Just north of downtown Washington, DC, in suburban Maryland, lies the sprawling campus of the Food and Drug Administration (FDA), an agency that has a long history of safeguarding the health and wellbeing of Americans. For any medical device company seeking to sell its products in the USA, securing regulatory approval from the FDA is the sine qua non. Last year saw a record number of medical product approvals by the FDA, but the political deadlock just prior to Christmas is starting to have an impact. More than 40% of the FDA’s 17,397 employees have been furloughed – told to stay home without pay – during the shutdown.
Scott Gottlieb, commissioner of the FDA (seen above right, © FDA), has taken to social media to explain the implications of the government shutdown. Just a week ago, Gottlieb tweeted: “Many asked if #FDA can accept new product applications. The #FDA can’t collect FY2019 user fee payments during the shutdown, which means we can’t accept new applications for products under our user fee programs.” However, he confirmed that investigational new drugs and devices relating to the safety of individuals who are participating in clinical trials will continue to be reviewed during the shutdown.
For medical device companies, FDA approval can be achieved using either pre-market approval (PMA), a process that normally requires extensive – and costly – clinical trials, or the 510(k) approach, where a new product needs to demonstrate equivalence to an existing predicate device. This latter approach was used by Shanghai-based United Imaging Healthcare (UIH) to launch its products in the USA. This time last year, UIH had no products with FDA approval, but at the RSNA meeting in Chicago in November 2018, they had an impressive 14. Their portfolio included multi-slice computer tomography (CT), magnetic resonance imaging (MRI), and a dual-modality system combining CT and positron-emitting tomography (PET).
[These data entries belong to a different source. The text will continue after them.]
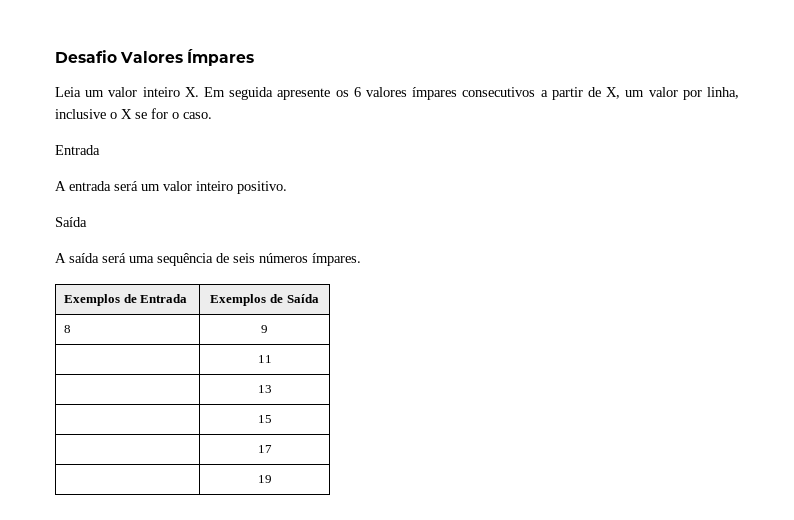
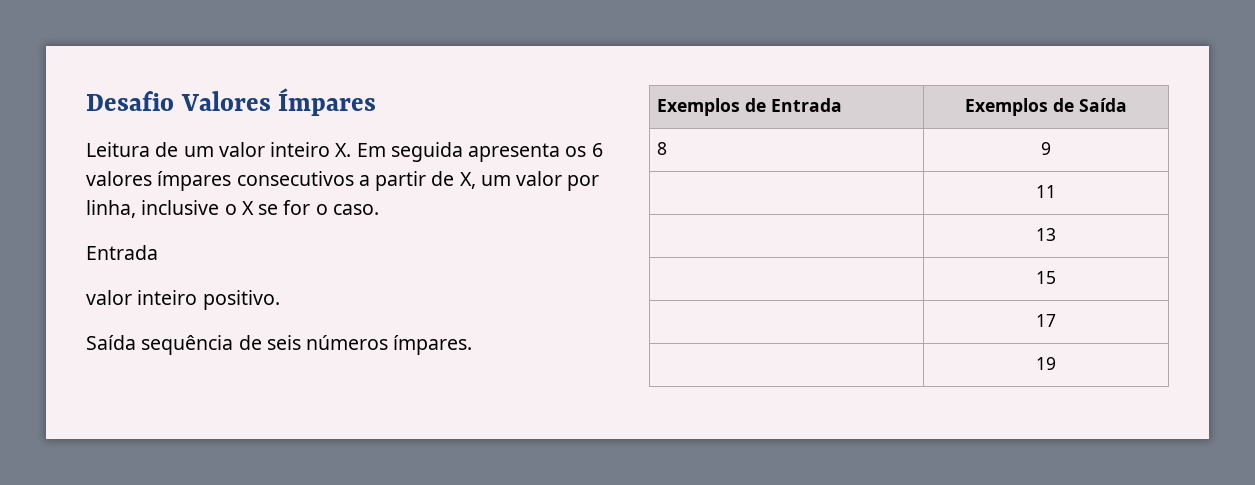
[55,87,81,97] Leia -> [86,142,179,157] Leitura de
[277,88,331,100] apresente -> [468,143,561,162] apresenta
[55,181,160,191] A entrada será um -> (158, 252) none
[55,253,154,263] // A saída será uma -> (136, 342) none

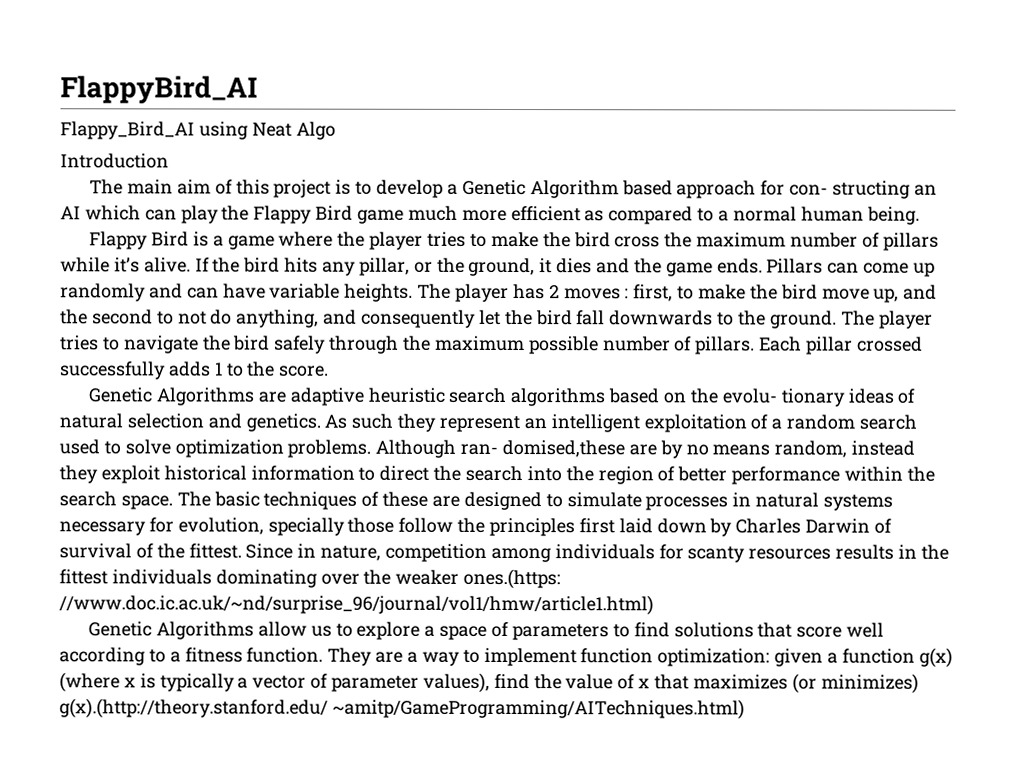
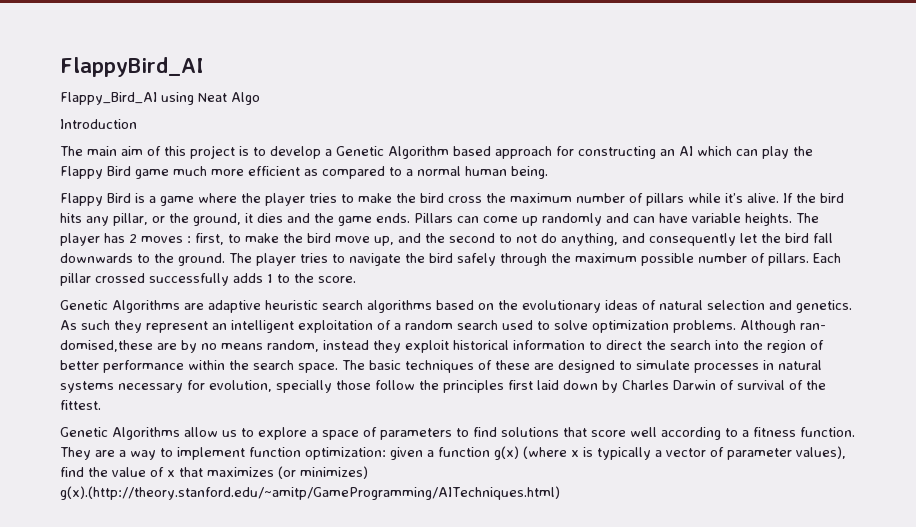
[789,180,910,199] con- structing -> [578,146,656,159] constructing
[721,388,845,407] evolu- tionary -> [522,300,601,313] evolutionary
[245,543,949,563] [59,568,562,590] [59,594,654,616] Since in nature, competition among individuals for scanty resources results in the fittest individuals dominating over the weaker ones.(https: //www.doc.ic.ac.uk/~nd/surprise_96/journal/vol1/hmw/article1.html) -> (101, 405) none
[59,698,745,720] g(x).(http://theory.stanford.edu/ ~amitp/GameProgramming/AITechniques.html) -> [60,486,560,500] g(x).(http://theory.stanford.edu/~amitp/GameProgramming/AITechniques.html)

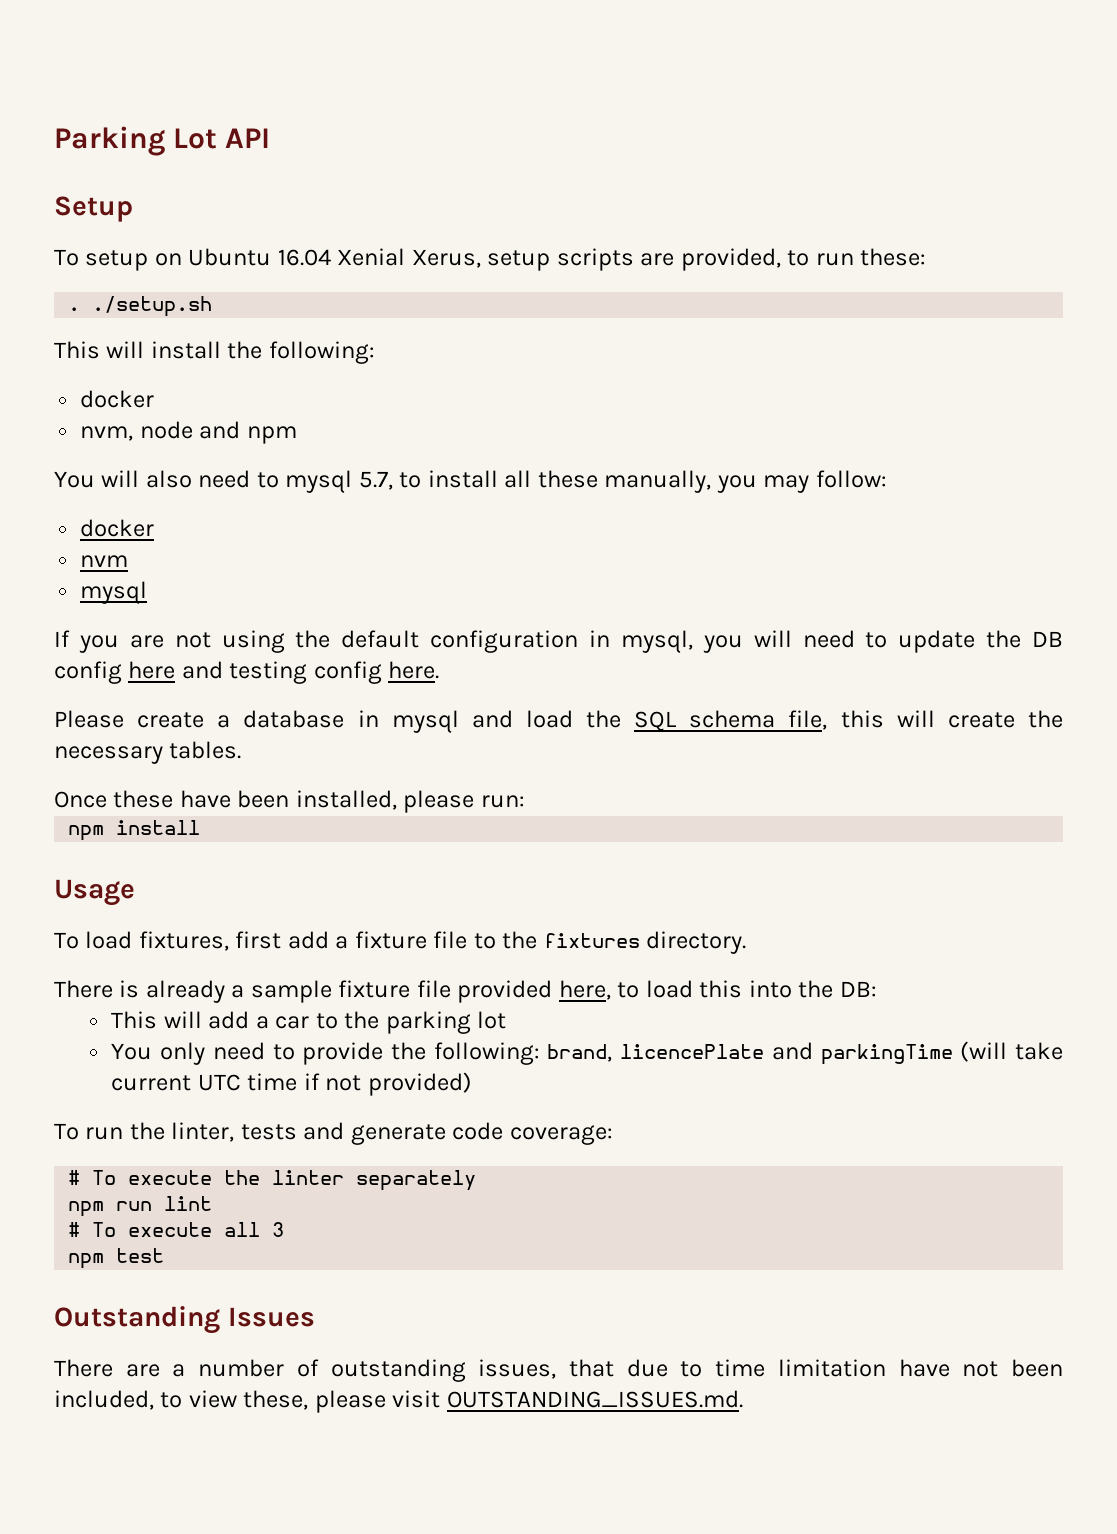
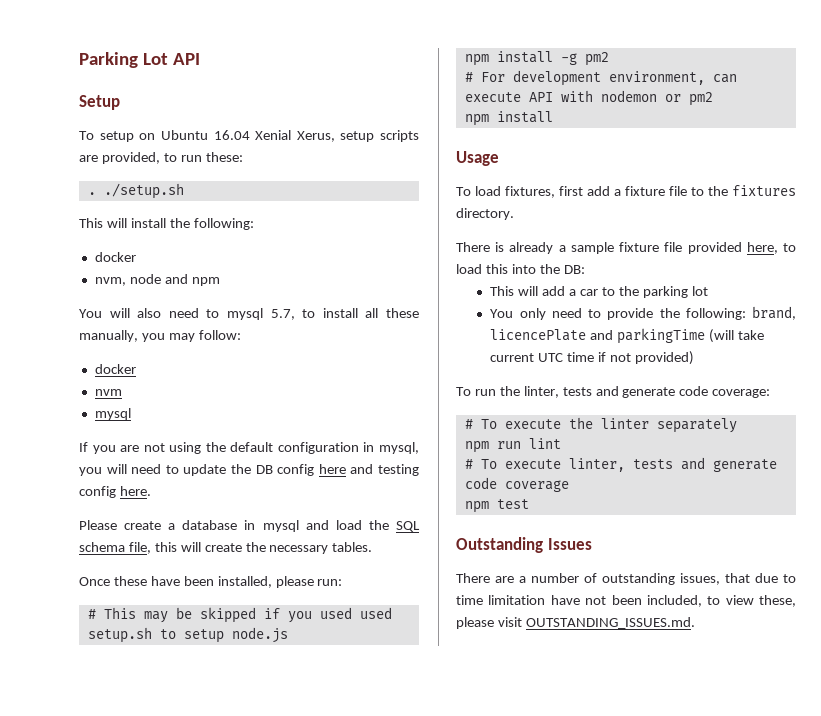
(525, 801) none -> [87,607,392,623] [87,627,288,643] [464,51,609,66] [464,70,737,86] [464,90,713,106] // # This may be skipped if you used used setup.sh to setup node.js // npm install -g pm2 // # For development environment, can execute API with nodemon or pm2
[224,1222,285,1237] all 3 -> [568,457,777,472] [464,477,569,492] linter, tests and generate code coverage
On 14 December 2018 the FDA published draft guidelines for the manufacture of diagnostic X-ray equipment, a replacement for regulatory policies promulgated thirty years ago. They stated: “Manufacturers should be aware that we intend to amend FDA’s performance standards to harmonize many requirements with those of the International Electrotechnical Commission (IEC) standards because FDA acknowledges the importance of simplifying compliance for global manufacturers.” This is good news for international companies like UIH and CapeRay.
It seems unthinkable that the building of a wall on the Mexican border could prevent Americans from accessing life-saving medical products. Let us hope that common sense will soon prevail so that the FDA’s employees can return to their important work.